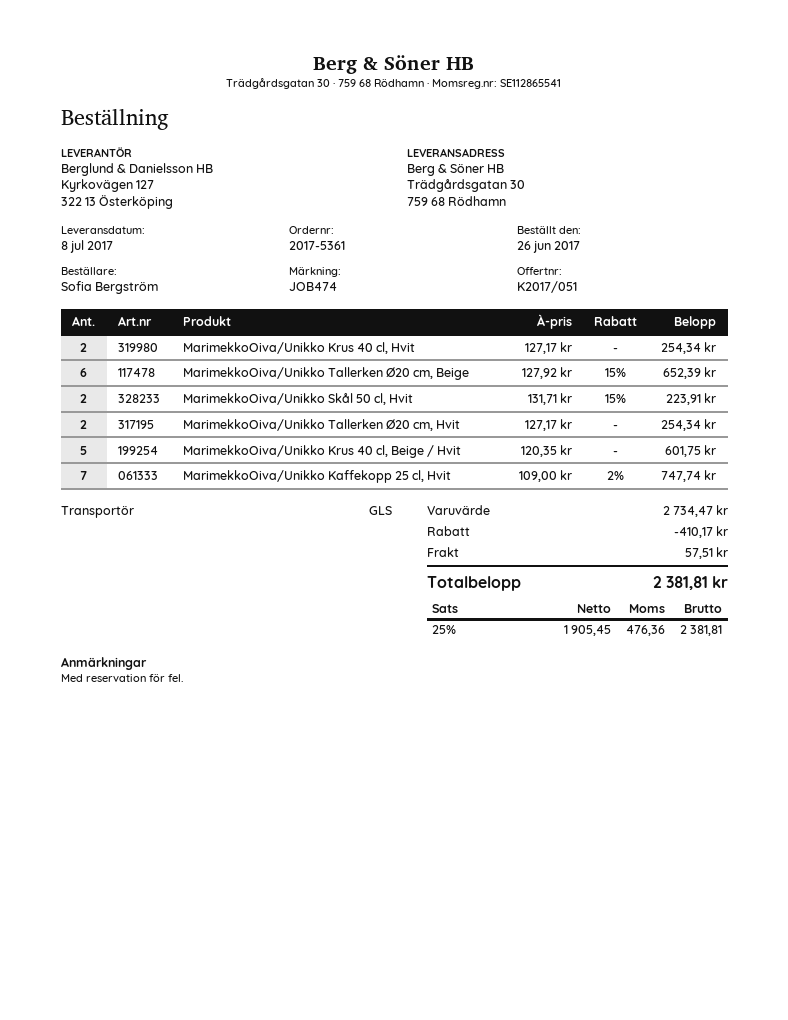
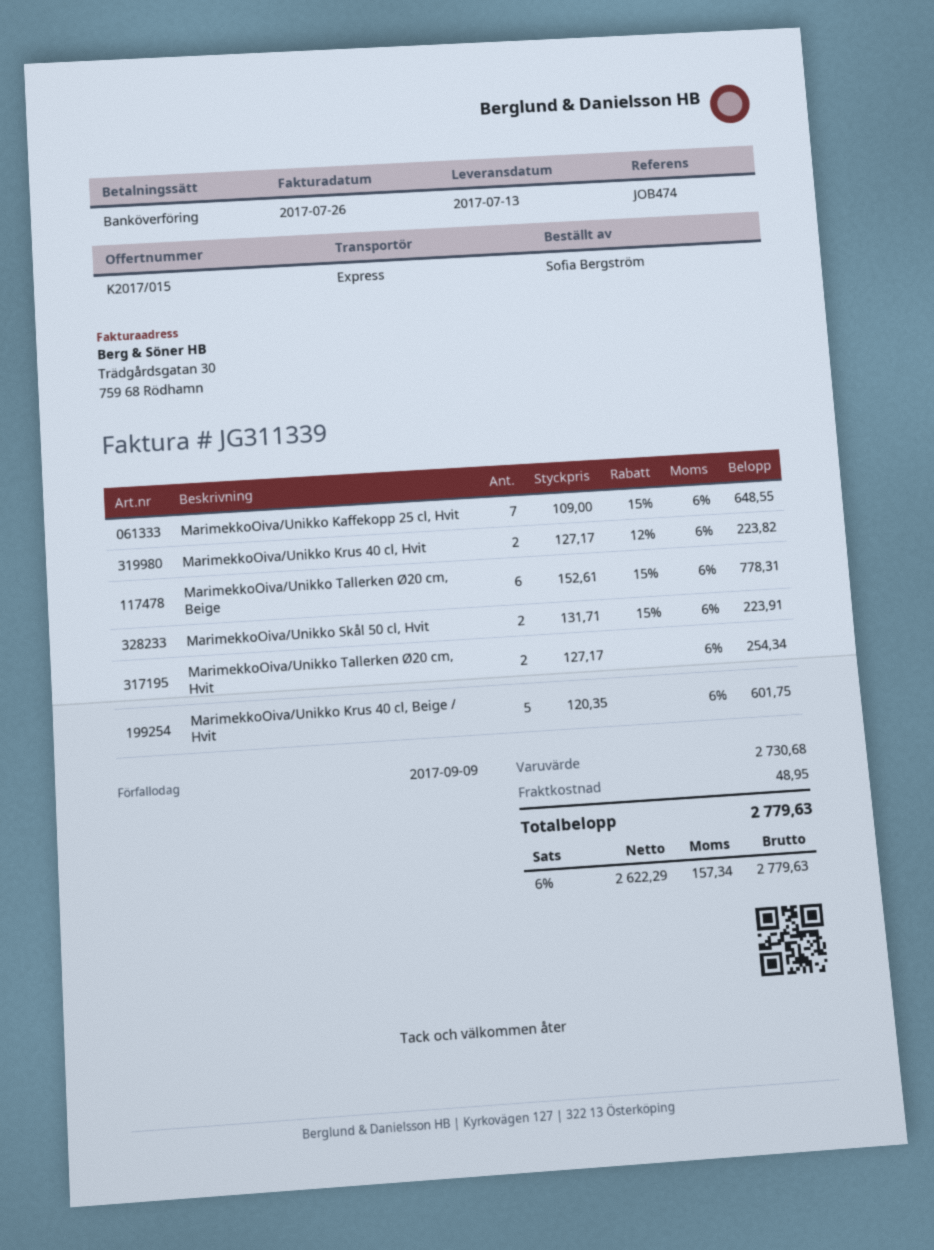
quote number: K2017/051 -> K2017/015
delivery date: 2017-07-08 -> 2017-07-13
shipping method: GLS -> express
MarimekkoOiva/Unikko Krus 40 cl, Hvit: 2 x 127.17 = 254.34 -> 2 x 127.17 - 12% = 223.82
MarimekkoOiva/Unikko Tallerken Ø20 cm, Beige: 6 x 127.92 - 15% = 652.39 -> 6 x 152.61 - 15% = 778.31
MarimekkoOiva/Unikko Kaffekopp 25 cl, Hvit: 7 x 109.00 - 2% = 747.74 -> 7 x 109.00 - 15% = 648.55
subtotal: 2734.47 -> 2730.68
discount: 410.17 -> none
shipping: 57.51 -> 48.95
net: 1905.45 -> 2622.29
tax: 25% = 476.36 -> 6% = 157.34
total: 2381.81 -> 2779.63

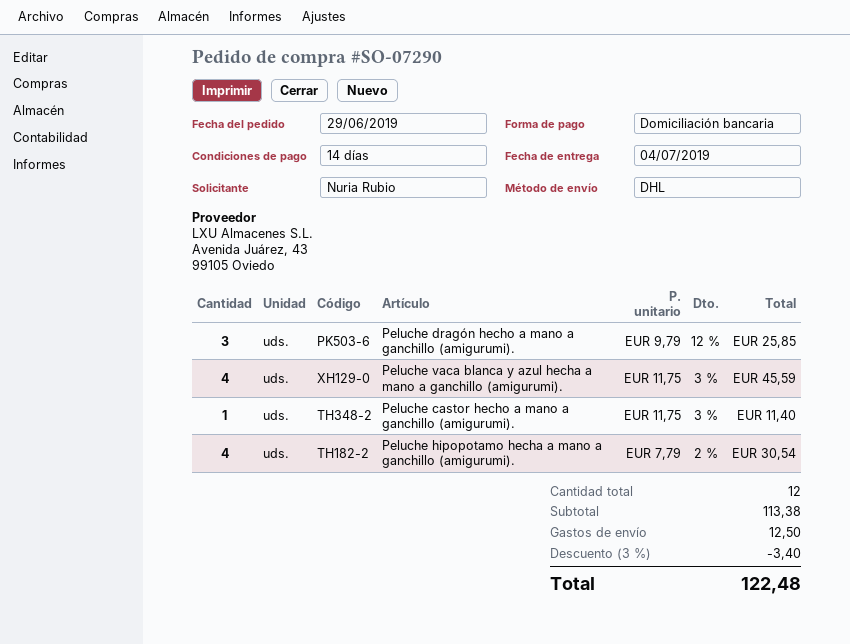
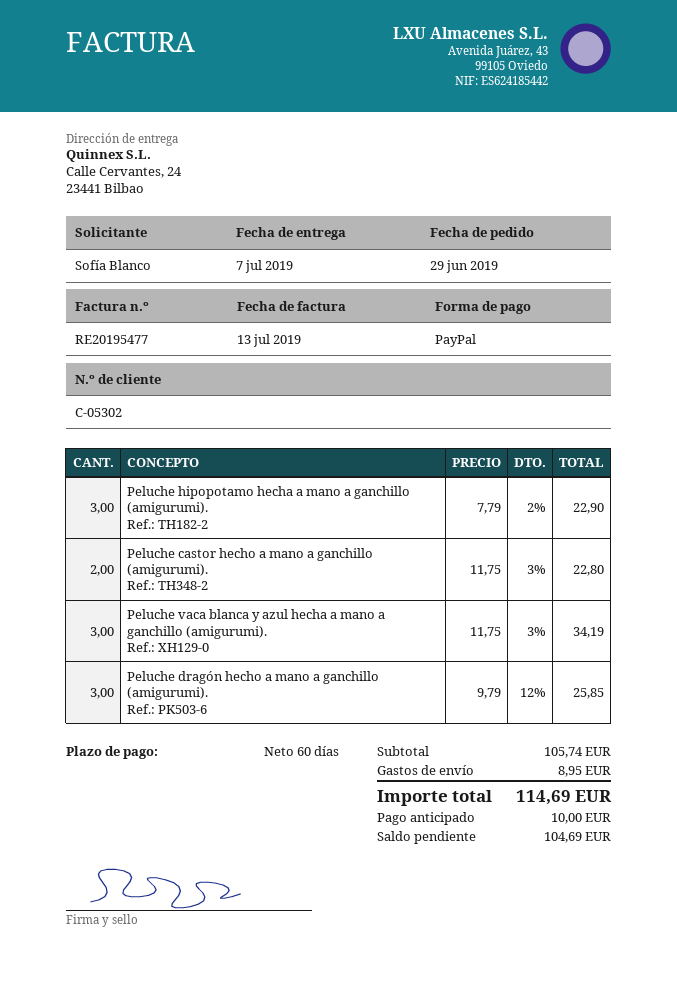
delivery date: 2019-07-04 -> 2019-07-07
payment terms: 14 days -> 60 days
ordered by: Nuria Rubio -> Sofía Blanco
payment method: direct debit -> PayPal
Peluche vaca blanca y azul hecha a mano a ganchillo (amigurumi).: 4 x 11.75 - 3% = 45.59 -> 3 x 11.75 - 3% = 34.19
Peluche castor hecho a mano a ganchillo (amigurumi).: 1 x 11.75 - 3% = 11.40 -> 2 x 11.75 - 3% = 22.80
Peluche hipopotamo hecha a mano a ganchillo (amigurumi).: 4 x 7.79 - 2% = 30.54 -> 3 x 7.79 - 2% = 22.90
subtotal: 113.38 -> 105.74
discount: 3% = 3.40 -> none
shipping: 12.50 -> 8.95
total: 122.48 -> 114.69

--

◆ **What is expected**
Only the lines from the one with "delivery date: 2019-07-04 -> 2019-07-07" through the end of the listing should be output, exactly as they appear.

◆ **Exercise answer**
delivery date: 2019-07-04 -> 2019-07-07
payment terms: 14 days -> 60 days
ordered by: Nuria Rubio -> Sofía Blanco
payment method: direct debit -> PayPal
Peluche vaca blanca y azul hecha a mano a ganchillo (amigurumi).: 4 x 11.75 - 3% = 45.59 -> 3 x 11.75 - 3% = 34.19
Peluche castor hecho a mano a ganchillo (amigurumi).: 1 x 11.75 - 3% = 11.40 -> 2 x 11.75 - 3% = 22.80
Peluche hipopotamo hecha a mano a ganchillo (amigurumi).: 4 x 7.79 - 2% = 30.54 -> 3 x 7.79 - 2% = 22.90
subtotal: 113.38 -> 105.74
discount: 3% = 3.40 -> none
shipping: 12.50 -> 8.95
total: 122.48 -> 114.69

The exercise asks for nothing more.